Noodle decides the following strategy to implement his idea. He will deploy exactly N spoons in the country. Every spoon can cater to as many cities as it wants. The only catch is that between every pair of spoons Aand B, A must cater to at-least one city that B doesn't cater to, and B must cater to at-least one city that Adoesn't cater to.

Noodle would like to know what is the minimum number of cities a country must have for his strategy to be successful. Since, he is not all that good with calculation, he asks you to help him with it.

Input

The first line contains an integer T denoting the number of test cases. Each of the next T lines contain an integer N, the number of spoons that Noodle plans to deploy in the country.

Output

For every test case, print in a single line the number of minimum cities required.

Constraints

1 ≤ T ≤ 100000
2 ≤ N ≤ 10¹⁸

Example

Input:
2
2
3

Output:
2
3

Explanation

Example case 1.

Each spoon caters to a different city. Since there are two spoons, two cities are sufficient.

Example case 2.

Again, each spoon needs to cater to one city and there are three spoons. So, three cities are required at minimum.

Pre-requisites:

Sperner's Theorem

Problem:

Given an integer N, find the size of smallest set S such that there exists an antichain of size N among the subsets of S.

Explanation:

The relation between groups of cities A and B served by two spoons can be equivalently stated as: A-B is not empty andB-A is not empty, which is same as A ⊄ B and B ⊄ A.

If we consider the poset of all subsets of a set S, then the two elements A and B above are incomparable, therefore all the N sub-sets form an antichain.

People could obtain the solution by

guess work, or,
evaluating the first few few terms and then using oies to get the required sequence, or,
reinventing proof of Sperner's Theorem.

The statement and proof of Sperner's Theorem is given below in very simple language.

Given the Sperner's Theorem, we would still need to find smallest M such that M choose ⌊ M/2 ⌋ is at least N. For N ≤ 10¹⁸, M ≤ 64, and therefore, one could compute these values offline(or online in his code itself), and do a binary search to lookup the best value.
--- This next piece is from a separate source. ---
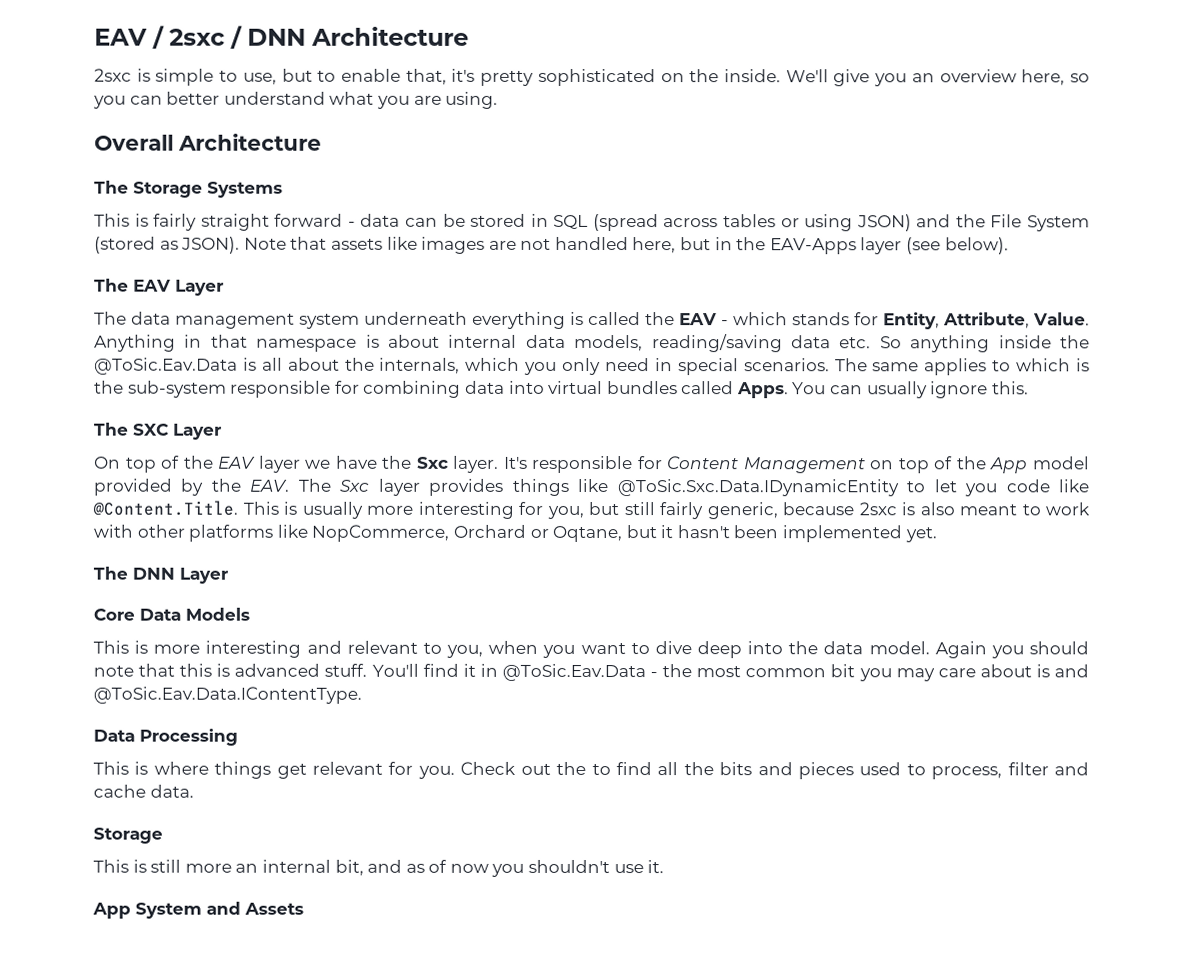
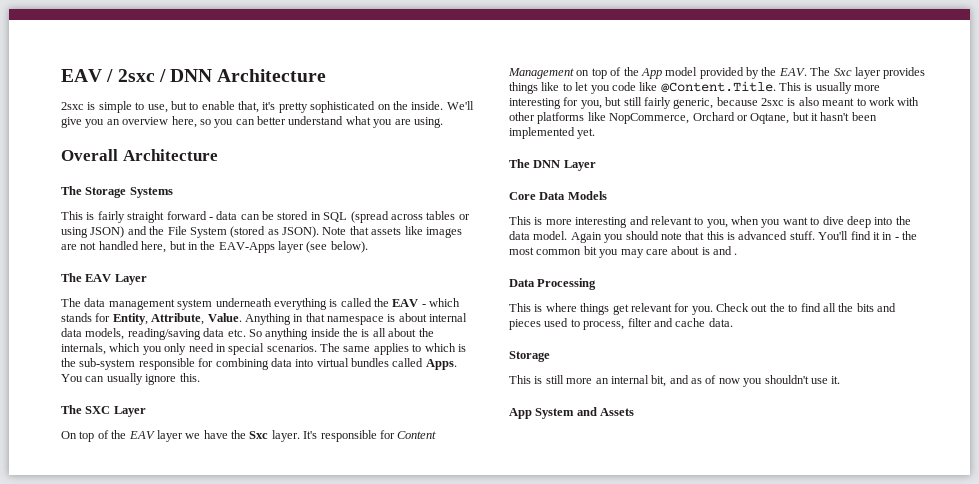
[94,357,238,375] @ToSic.Eav.Data -> (358, 332) none
[616,479,900,497] @ToSic.Sxc.Data.IDynamicEntity -> (560, 86) none
[501,663,646,682] @ToSic.Eav.Data -> (893, 236) none
[93,686,362,704] @ToSic.Eav.Data.IContentType. -> [734,253,738,255] .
Time complexity O(T).

Proof of Sperner's Theorem

Given a set S of size M, you want to pick a family F of subsets of S (i.e. F ⊂ 2^S) such that no set in the family is subset of another set in the family (i.e. x, y ∈ F ⇒ x ⊄ y). The maximum possible size of such a family of subsets is M choose ⌊ M/2 ⌋

It is clear that if we choose all subsets in the family F to be of same size, k, then the family would satisfy the above property, and its size will be M choose k. This is maximum when k=⌊ M/2 ⌋. Therefore, the bound suggested above can be attained by picking all sbsets of size ⌊ M/2 ⌋. Now it remains to show that this is also the best possible bound.

Lets say we have got a family F of subsets satisfying above property, and it has a₁ subsets of size 1, a₂ subsets of size 2... a_M subsets of size M.
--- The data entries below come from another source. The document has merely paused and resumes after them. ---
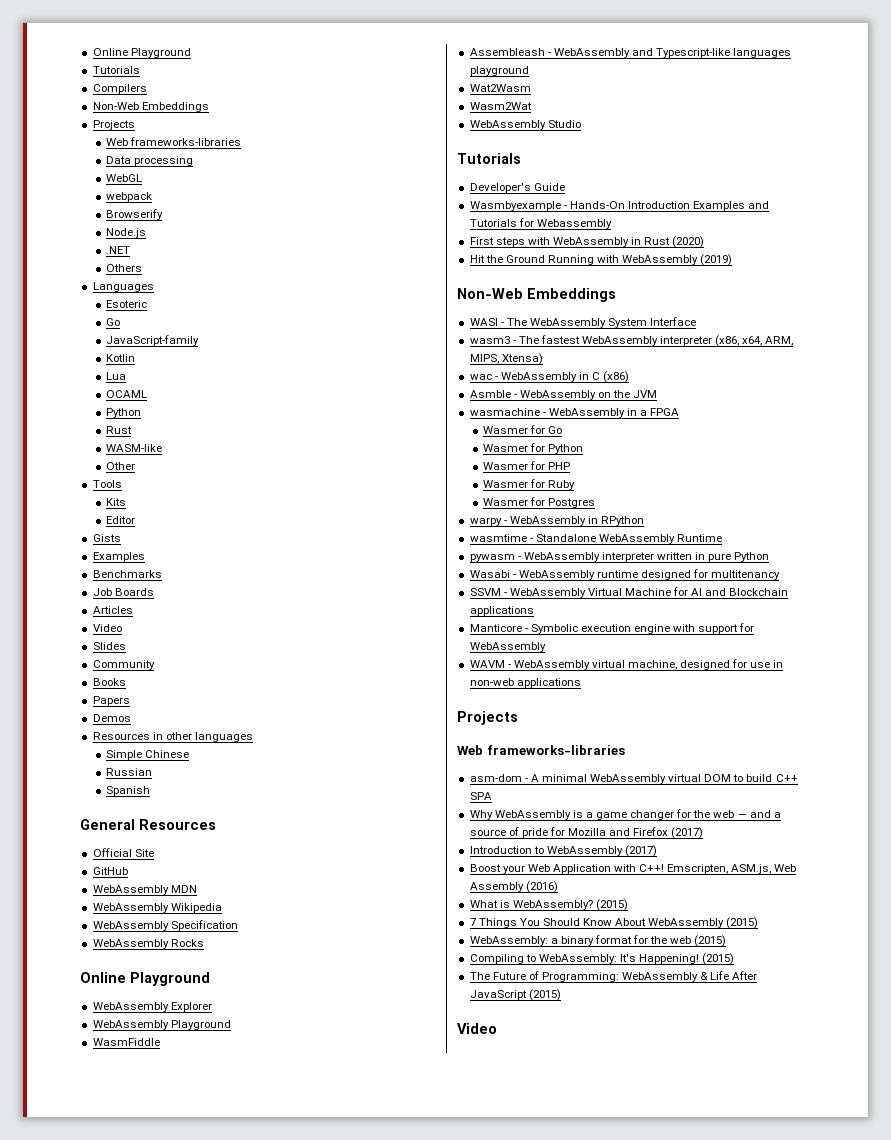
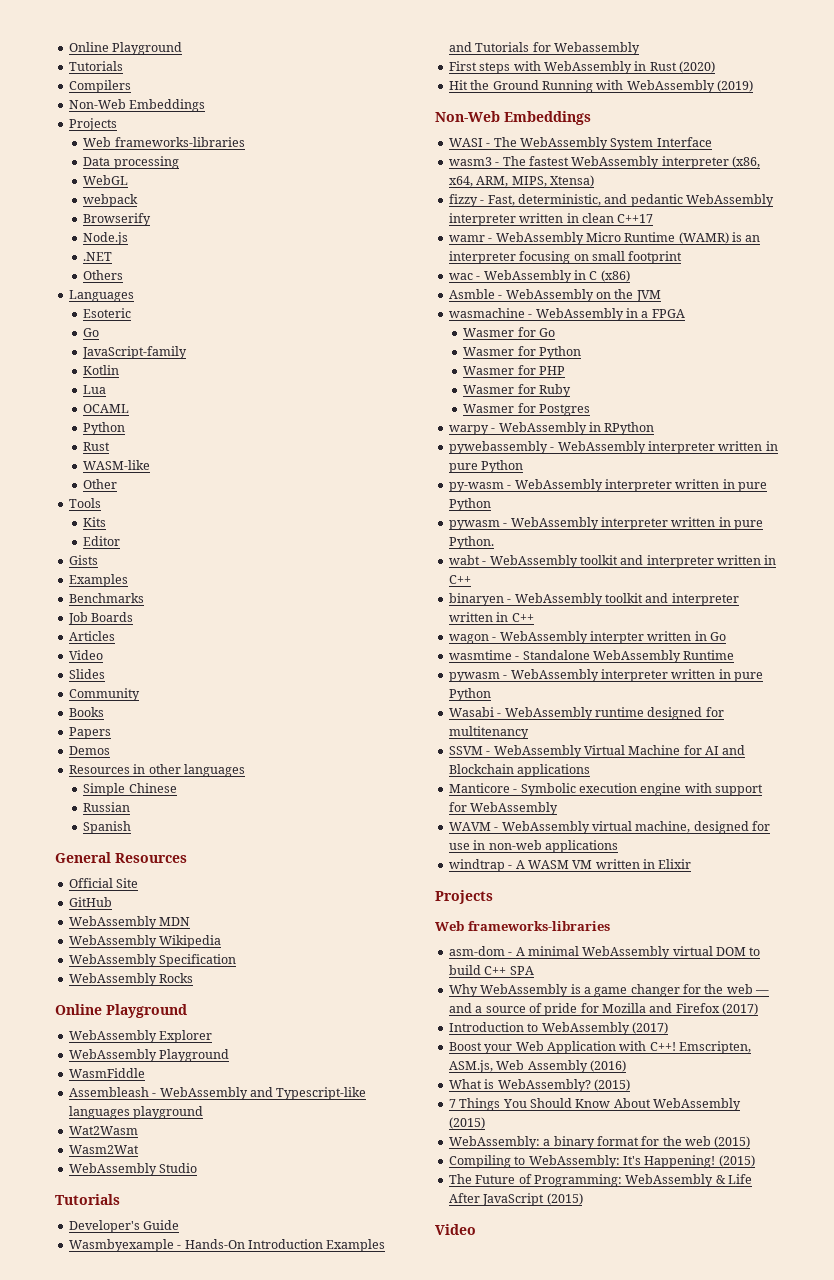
(543, 359) none -> [448,194,774,207] [448,213,654,226] [448,232,761,245] [448,251,683,264] // fizzy - Fast, deterministic, and pedantic WebAssembly interpreter written in clean C++17 // wamr - WebAssembly Micro Runtime (WAMR) is an interpreter focusing on small footprint
(645, 521) none -> [448,441,778,454] [448,460,524,473] [448,479,767,492] [448,498,491,511] [448,517,763,530] [448,536,494,549] [448,555,777,568] [448,575,471,584] [448,593,739,606] [448,612,534,622] [448,631,726,644] // pywebassembly - WebAssembly interpreter written in pure Python // py-wasm - WebAssembly interpreter written in pure Python // pywasm - WebAssembly interpreter written in pure Python. // wabt - WebAssembly toolkit and interpreter written in C++ // binaryen - WebAssembly toolkit and interpreter written in C++ // wagon - WebAssembly interpter written in Go
(581, 683) none -> [448,859,692,872] // windtrap - A WASM VM written in Elixir

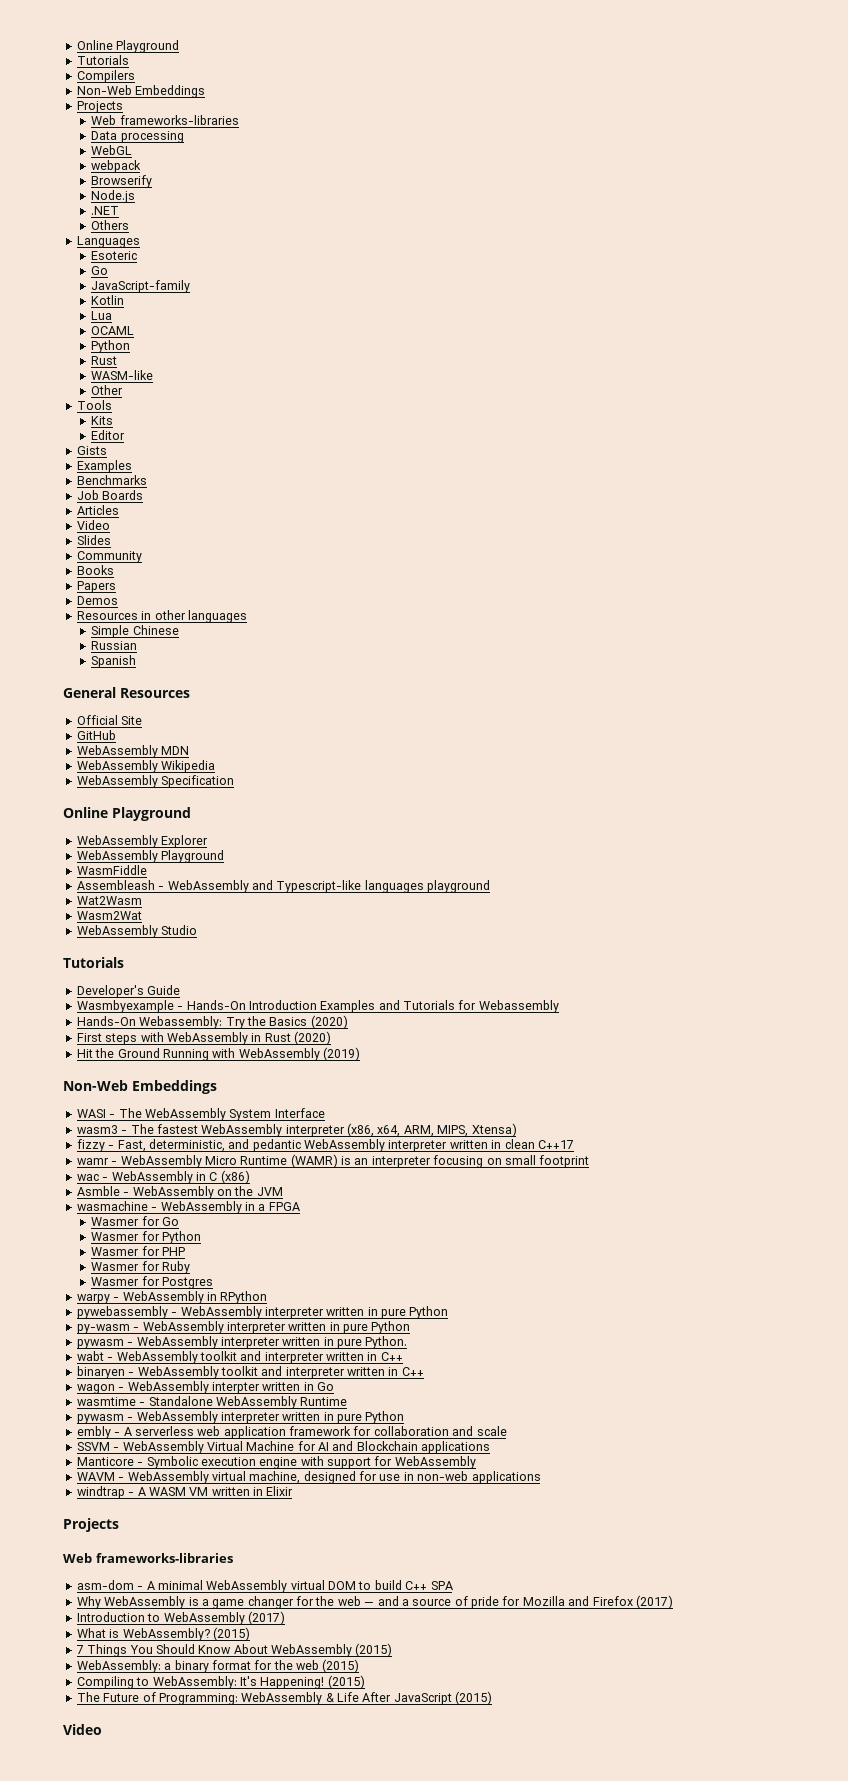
[68,973,194,986] // WebAssembly Rocks -> (235, 781) none
(640, 48) none -> [76,1015,348,1029] // Hands-On Webassembly: Try the Basics (2020)
[448,707,724,720] [448,726,529,739] Wasabi - WebAssembly runtime designed for multitenancy -> [76,1426,507,1439] embly - A serverless web application framework for collaboration and scale
[448,1041,751,1054] [448,1060,626,1073] // Boost your Web Application with C++! Emscripten, ASM.js, Web Assembly (2016) -> (285, 1618) none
Then we can generate a permutation of S by selecting a set S' in F and concatenating a permutation of the elements ofS' with a permutation of the non-members. If |S'| = i, it will be associated in this way with i!(n − i)! permutations. Each permutation can only be associated with at most one set in F. This is because otherwise two different prefixes of a single permutation would be associated with different subsets(say S₁ and S₂) in F, in which case, one(out of S₁ andS₂) would be a subset of the other. Therefore, the number of permutations that can be generated by this procedure is

sum [i=1 to M] a_i * i! (M-i)!

And the above number is no more than M!. For k=⌊ M/2 ⌋ we already have

sum [i=1 to M] a_i * k! (M-k)! ≤ sum [i=1 to M] a_i * i! (M-i)! ≤ M!
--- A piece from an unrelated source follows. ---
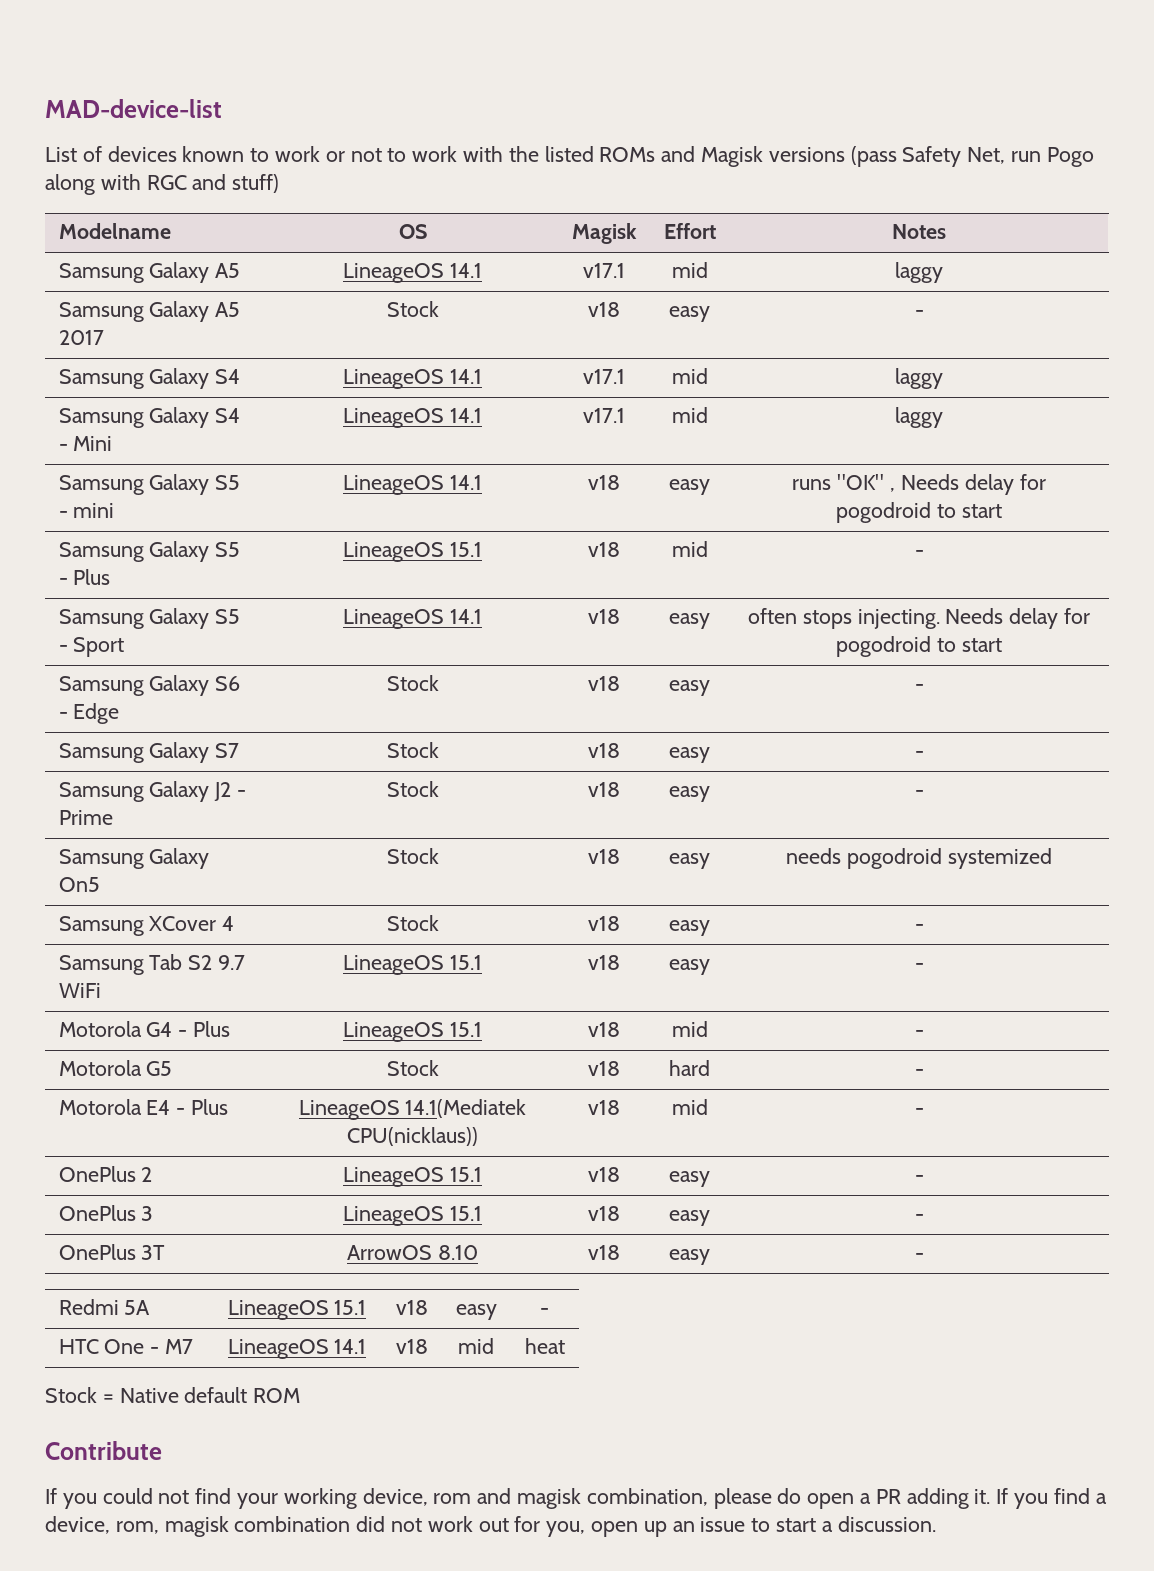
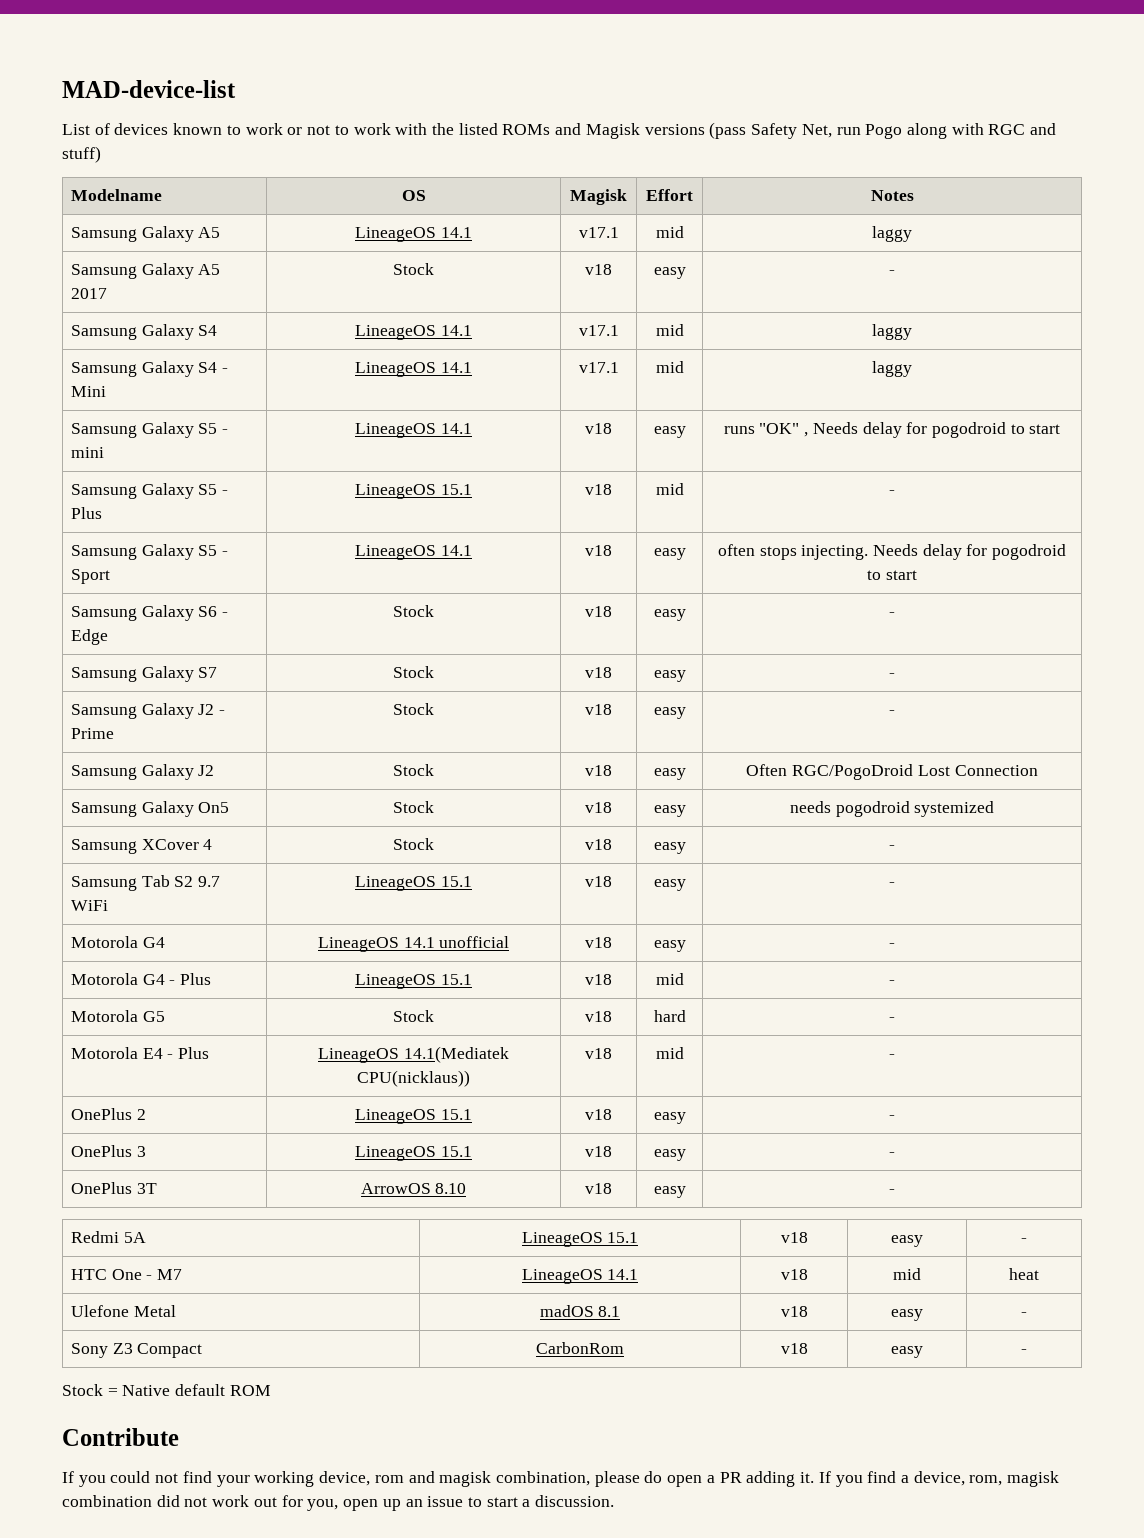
(924, 793) none -> [70,764,215,780] [393,764,434,776] [585,765,612,776] [653,768,686,780] [746,764,1038,780] // Samsung Galaxy J2 | Stock | v18 | easy | Often RGC/PogoDroid Lost Connection
(924, 966) none -> [70,936,165,948] [317,936,510,952] [585,937,612,948] [653,940,686,952] [888,943,895,948] // Motorola G4 | LineageOS 14.1 unofficial | v18 | easy | -
(565, 1346) none -> [70,1305,176,1317] [539,1305,621,1317] [780,1306,808,1317] [891,1309,923,1321] [1021,1312,1027,1317] [70,1343,203,1358] [536,1342,624,1354] [780,1343,808,1354] [891,1346,923,1358] [1021,1349,1027,1354] // Ulefone Metal | madOS 8.1 | v18 | easy | - // Sony Z3 Compact | CarbonRom | v18 | easy | -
⇒ sum [i=1 to M] a_i ≤ M!/ (k! * (M-k)!)

Setter's Solution:

Can be found here

Tester's Solution:

Mahbub's code
Sergey's code

Editorialist's Solution:

Can be found here, and code used to generate values offline is here

#include<bits/stdc++.h>

using namespace std;

long long int nCr[66][66];

void pre()

{

for(int i=0;i<=65;i++)

nCr[i][0] = 1 ;

for(int i=1;i<=65;i++)

for(int j=1;j<=i;j++)

nCr[i][j] = ( nCr[i-1][j-1] + nCr[i-1][j] ) ;

}

long long int limit[66];

int main()

{

pre();

limit[0]=0;

limit[1]=1;

limit[2]=2;

limit[3]=3;

limit[4]=6;

for(int i=5;i<=65;i++)

{

limit[i]=nCr[i][i/2];

}

int t;

cin>>t;

while(t--)

{

long long int i,n;

cin>>n;

for(i=0;i<=65;i++)

{

if(limit[i]>=n)

{

cout<<i<<endl;

break;

}

return 0;

}

Of course our child likes walking in a zoo. The zoo has n areas, that are numbered from 1 to n. The i-th area contains ai animals in it. Also there are m roads in the zoo, and each road connects two distinct areas. Naturally the zoo is connected, so you can reach any area of the zoo from any other area using the roads.

Our child is very smart. Imagine the child want to go from area p to area q. Firstly he considers all the simple routes from p to q. For each route the child writes down the number, that is equal to the minimum number of animals among the route areas. Let's denote the largest of the written numbers as f(p, q). Finally, the child chooses one of the routes for which he writes down the value f(p, q).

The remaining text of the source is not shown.